■ **Task instructions**:
Reproduce each line of the entries that carries "līdz".

■ **Records supplied**:
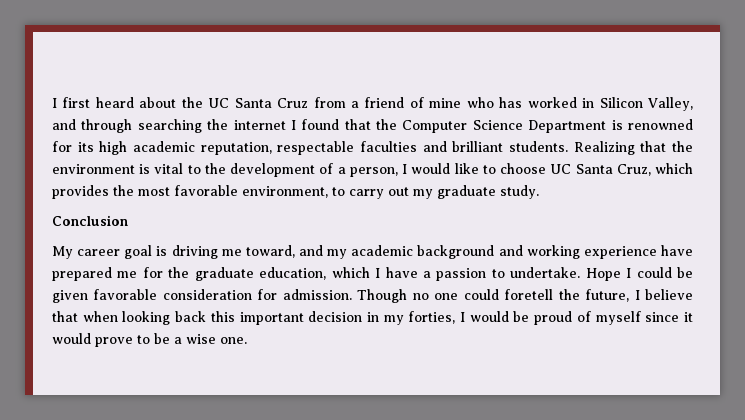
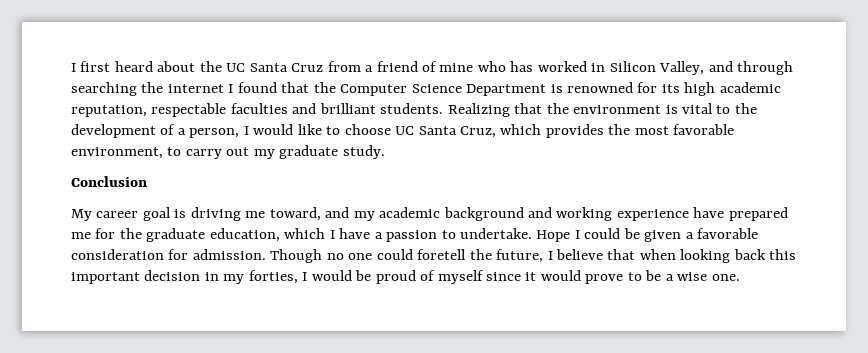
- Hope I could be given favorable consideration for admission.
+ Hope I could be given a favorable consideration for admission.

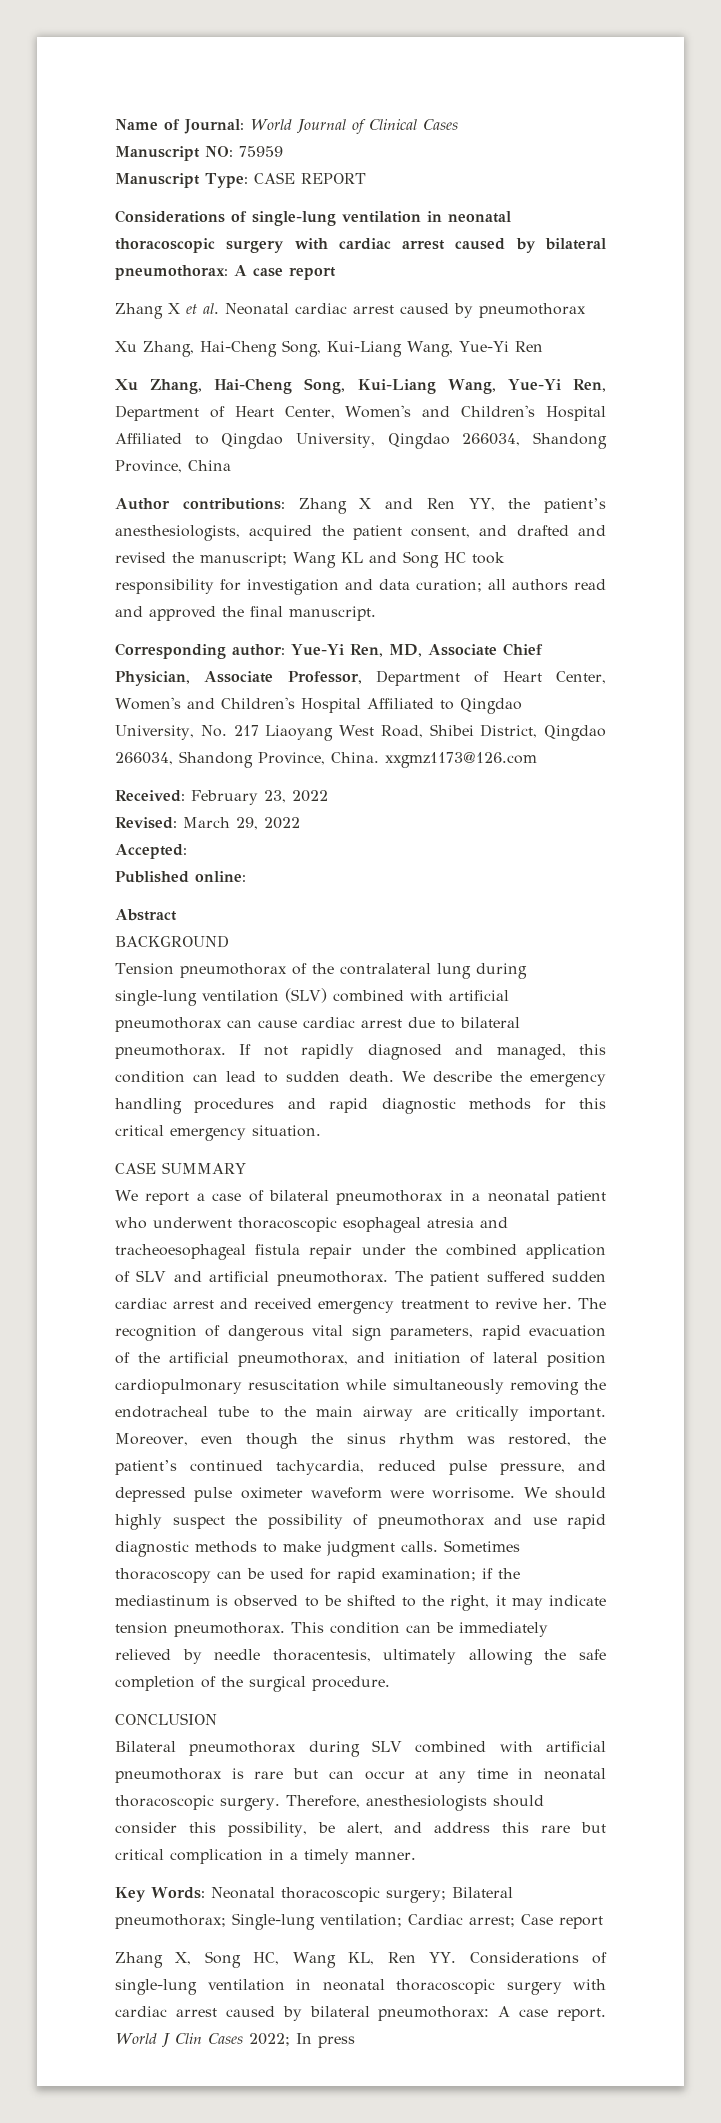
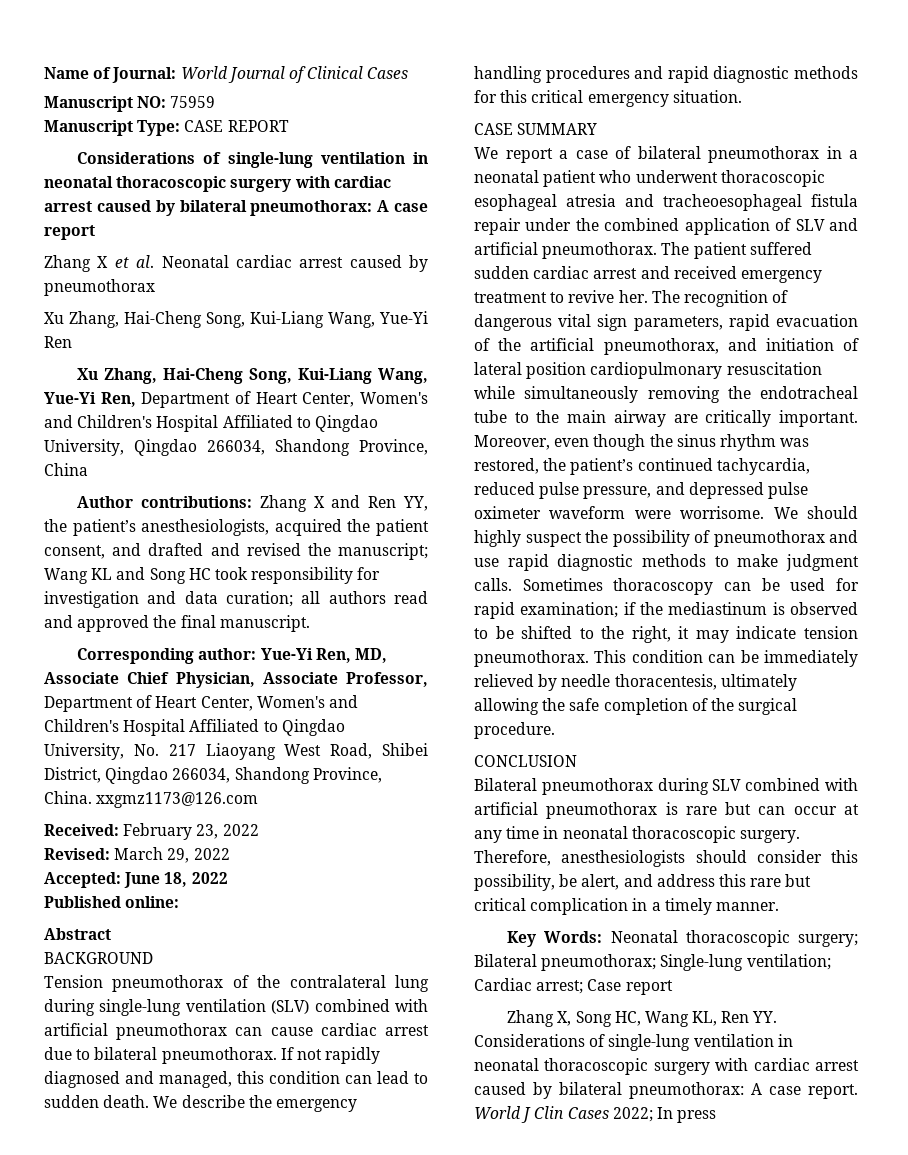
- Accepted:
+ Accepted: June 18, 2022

==

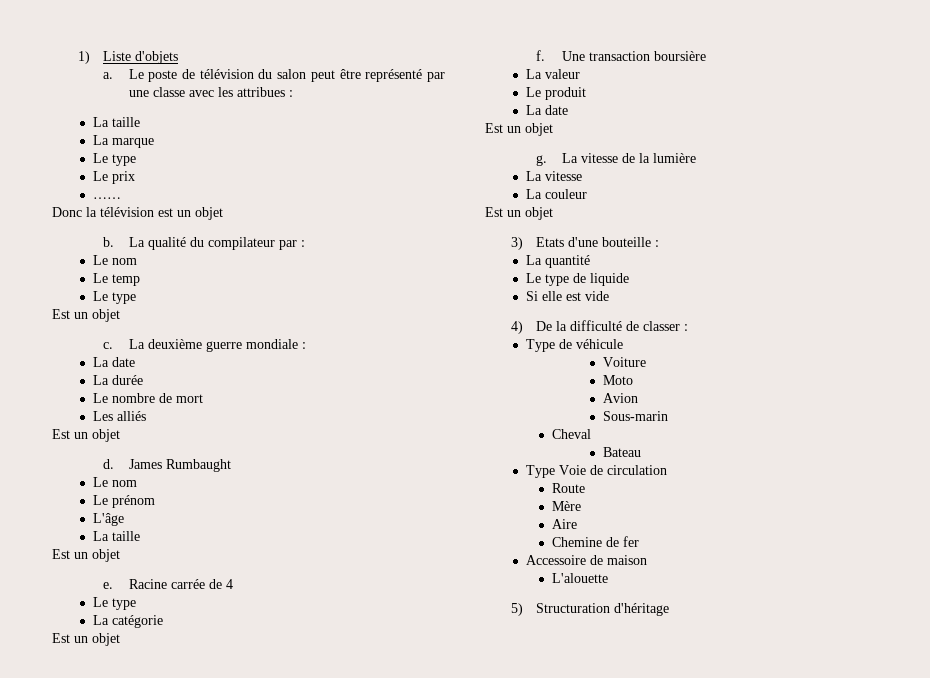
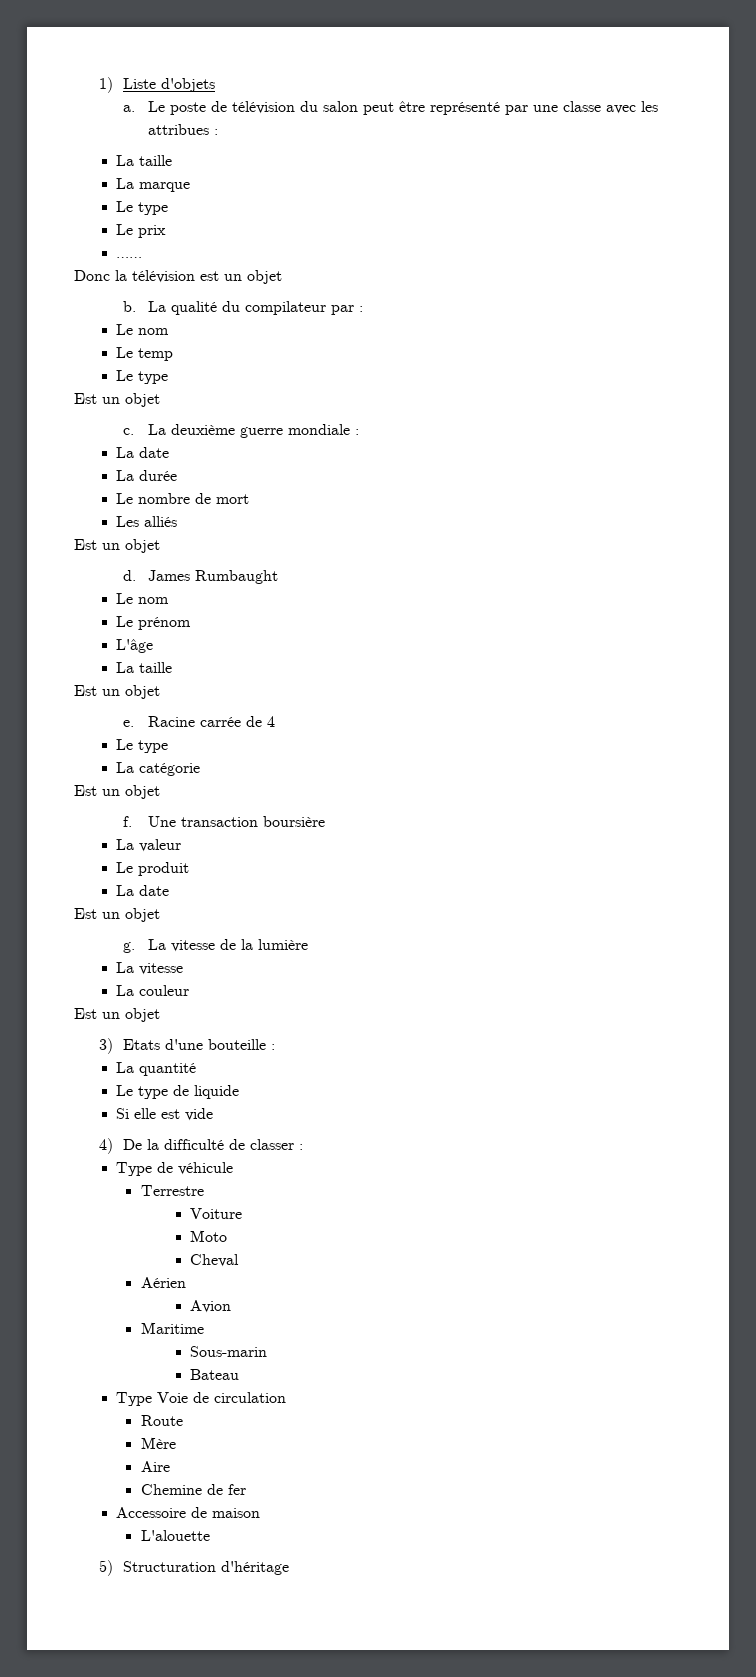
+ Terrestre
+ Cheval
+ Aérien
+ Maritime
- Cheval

...

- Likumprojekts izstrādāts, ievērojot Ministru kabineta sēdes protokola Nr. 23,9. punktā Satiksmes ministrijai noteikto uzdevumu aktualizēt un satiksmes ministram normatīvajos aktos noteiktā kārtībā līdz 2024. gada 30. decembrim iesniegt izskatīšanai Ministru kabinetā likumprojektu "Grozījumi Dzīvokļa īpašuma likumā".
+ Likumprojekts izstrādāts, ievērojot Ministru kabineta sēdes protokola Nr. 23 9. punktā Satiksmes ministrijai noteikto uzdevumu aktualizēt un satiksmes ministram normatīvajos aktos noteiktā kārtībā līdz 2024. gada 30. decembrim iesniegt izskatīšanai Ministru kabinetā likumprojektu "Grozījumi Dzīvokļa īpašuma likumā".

■ **Response for this exercise**:
- Likumprojekts izstrādāts, ievērojot Ministru kabineta sēdes protokola Nr. 23,9. punktā Satiksmes ministrijai noteikto uzdevumu aktualizēt un satiksmes ministram normatīvajos aktos noteiktā kārtībā līdz 2024. gada 30. decembrim iesniegt izskatīšanai Ministru kabinetā likumprojektu "Grozījumi Dzīvokļa īpašuma likumā".
+ Likumprojekts izstrādāts, ievērojot Ministru kabineta sēdes protokola Nr. 23 9. punktā Satiksmes ministrijai noteikto uzdevumu aktualizēt un satiksmes ministram normatīvajos aktos noteiktā kārtībā līdz 2024. gada 30. decembrim iesniegt izskatīšanai Ministru kabinetā likumprojektu "Grozījumi Dzīvokļa īpašuma likumā".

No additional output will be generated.